Payment for performance (P4P) has been proposed as a strategy to strengthen health systems, to improve service delivery and population health. P4P consists of financial incentives to healthcare providers and/or their managers based on service delivery performance3 4 and assumes individuals exert more effort in response to incentives, which will result in improved quality of care. P4P has been widely applied in the USA and the UK.5–7 In these countries, payers most often introduce P4P by targeting the organisational level rather than the individual provider level, with a view to improving quality of care.
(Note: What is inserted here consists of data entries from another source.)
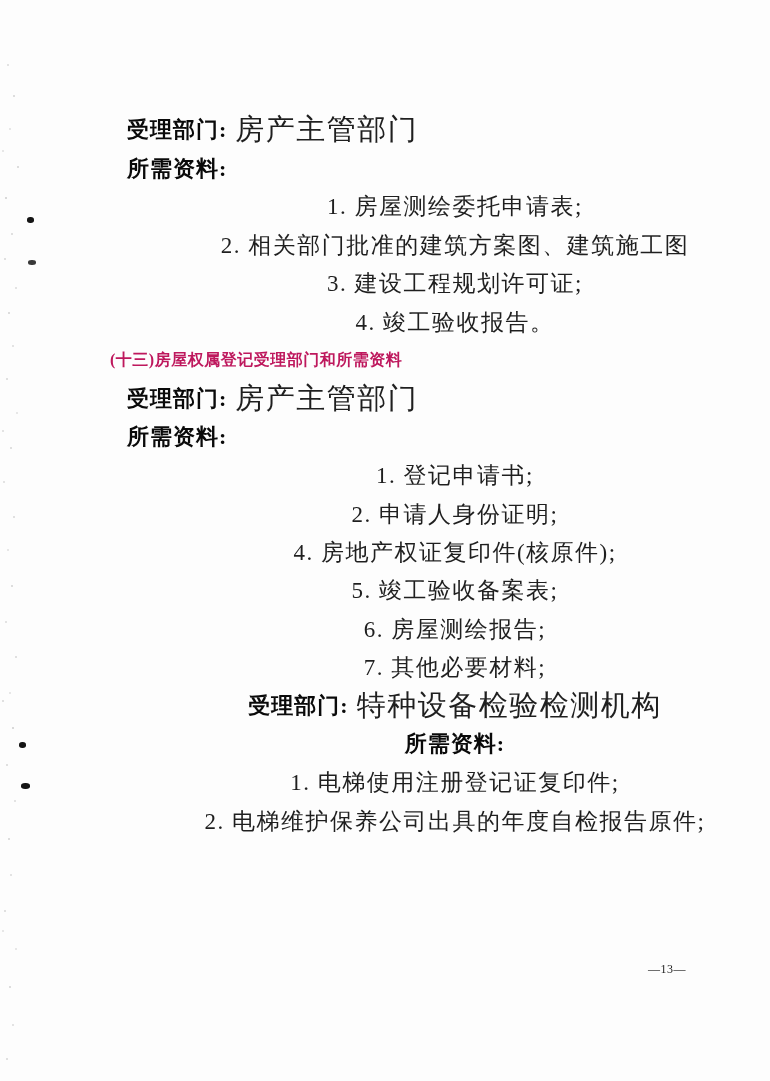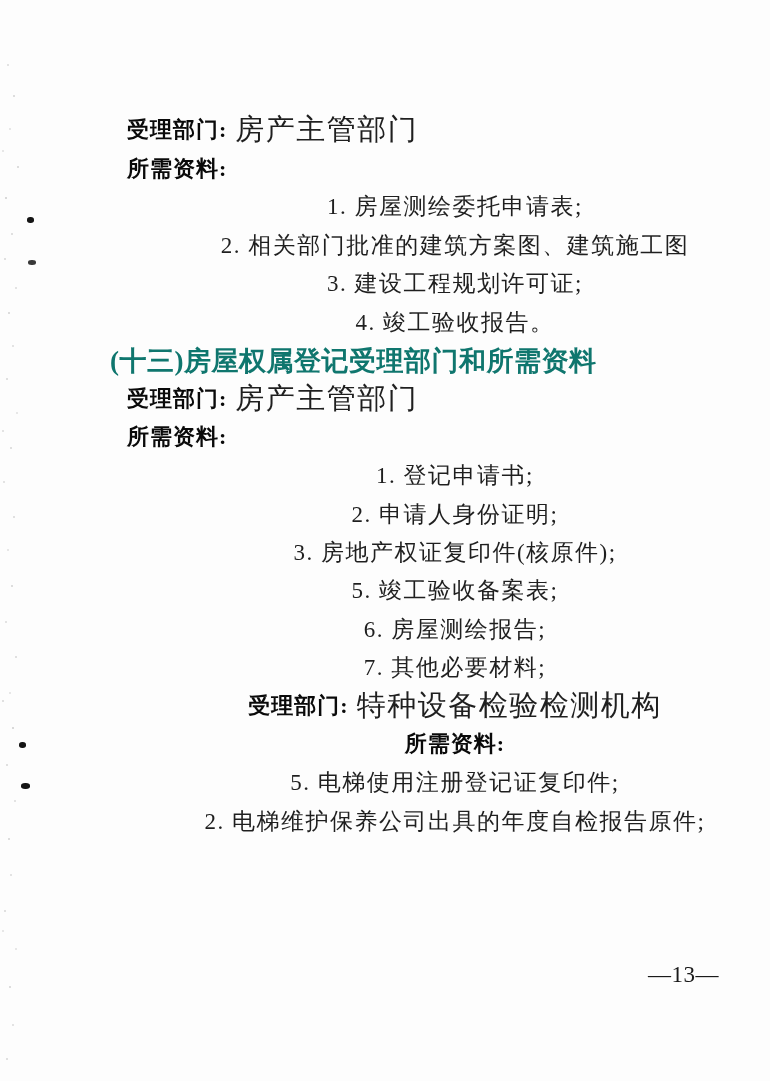"(十三)房屋权属登记受理部门和所需资料" .heading-text { color: #0f766e -> #be185d; font-size: 27px -> 16px }
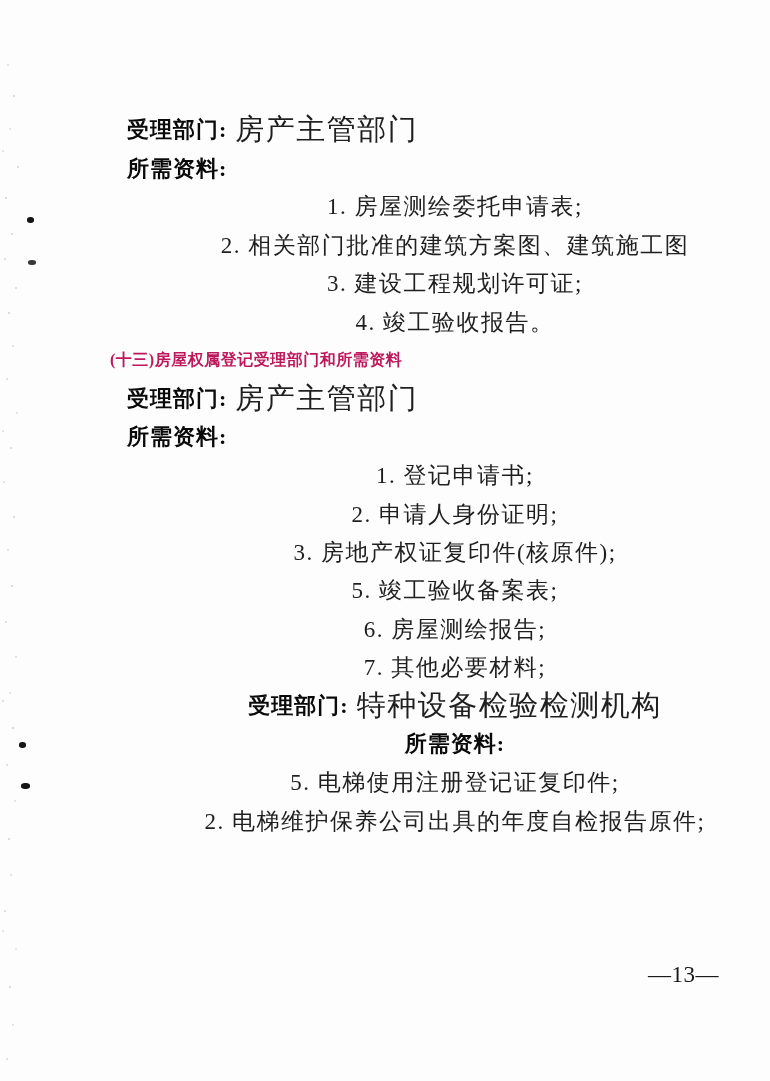"3. 房地产权证复印件(核原件);" span.regular-text { text: 3 -> 4 }
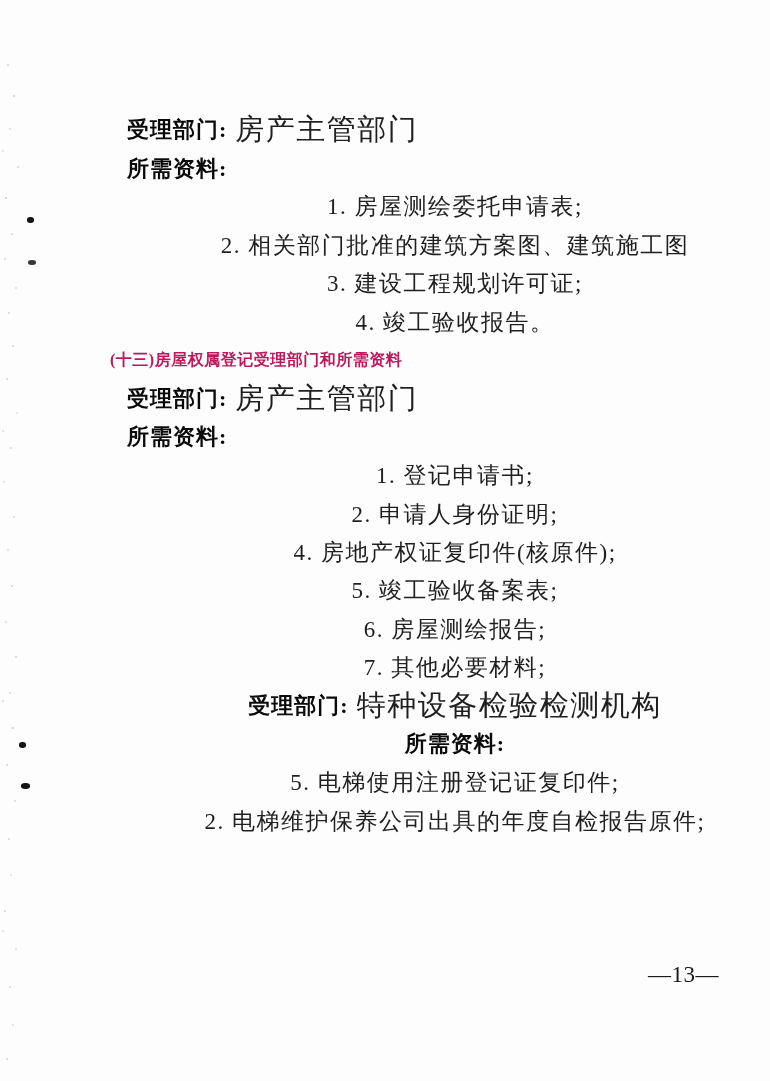"5. 电梯使用注册登记证复印件;" span.regular-text { text: 5 -> 1 }
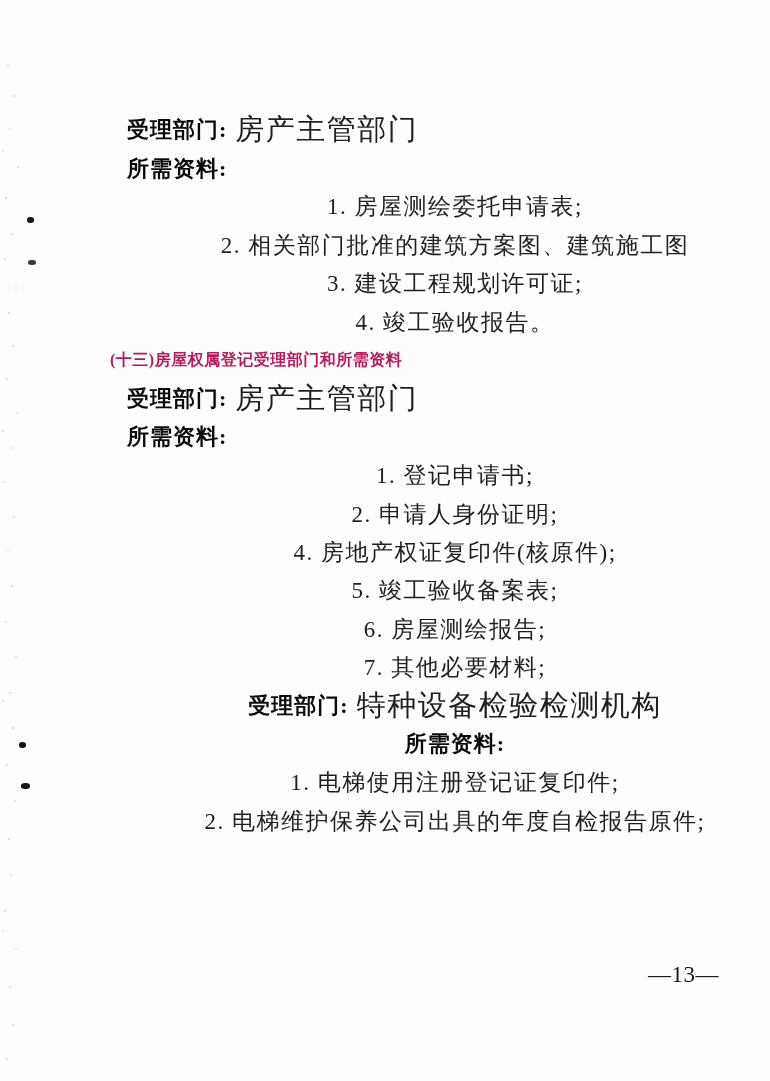"—13—" .pageno { font-size: 23px -> 12px }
Literature from these settings suggests that while P4P may improve processes of care, very few studies have demonstrated improvements in health outcomes.8 Calls for a better understanding of P4P mechanisms have also been voiced 9 10 and some authors are now suggesting a reconsideration of the role of P4P as a means of improving outcomes in healthcare.11 Over 30 low and middle income countries (LMIC) are currently implementing P4P schemes in the health sector with financial support from international donors.12 In LMIC, P4P can involve additional resources to improve service delivery, investments in information systems, more frequent supervision of healthcare providers and greater financial decentralisation.13 Hence, in these settings, P4P represents a complex package of interventions, aimed at strengthening health systems to deliver better care.14 The focus of incentives in these settings is on the quantity of services delivered and quality of care.

Most early evaluations of P4P schemes in LMIC considered programme effectiveness in terms of improving patient and population health outcomes. A systematic review of the effect of P4P programmes in LMIC published in 2012 reported that the evidence base was too limited to draw overall conclusions and that more attention was needed to understand how incentive design impacts on programme effectiveness.3 This review is currently being updated. A more recent review of the effect of P4P on quality found evidence of improved process quality for antenatal care, but limited or mixed evidence for other quality indicators.15 A third review examined the effects of P4P on HIV indicators, identifying only four studies with positive effects on coverage of HIV testing for couples and pregnant women and coverage of antiretrovirals in pregnant women, infants and adults.16

In more recent years, researchers have recognised the importance of also understanding change mechanisms17 and documenting the effects of P4P on the health system. As a result, there is growing evidence of the effects of P4P on health workers,18 18–24 accountability mechanisms including supervision systems and community engagement in service delivery,25 26 information systems and use of data,27 drug availability,28 patient satisfaction and provider-patient interactions.5 None of this evidence is captured within the systematic reviews referenced above. A more recent review did summarise much of this evidence;13 however, the review was focused on extracting policy recommendations, but did not explore how P4P works in different settings to bring about improvements in outcomes or shed light on the pathways or mechanisms of programme effect.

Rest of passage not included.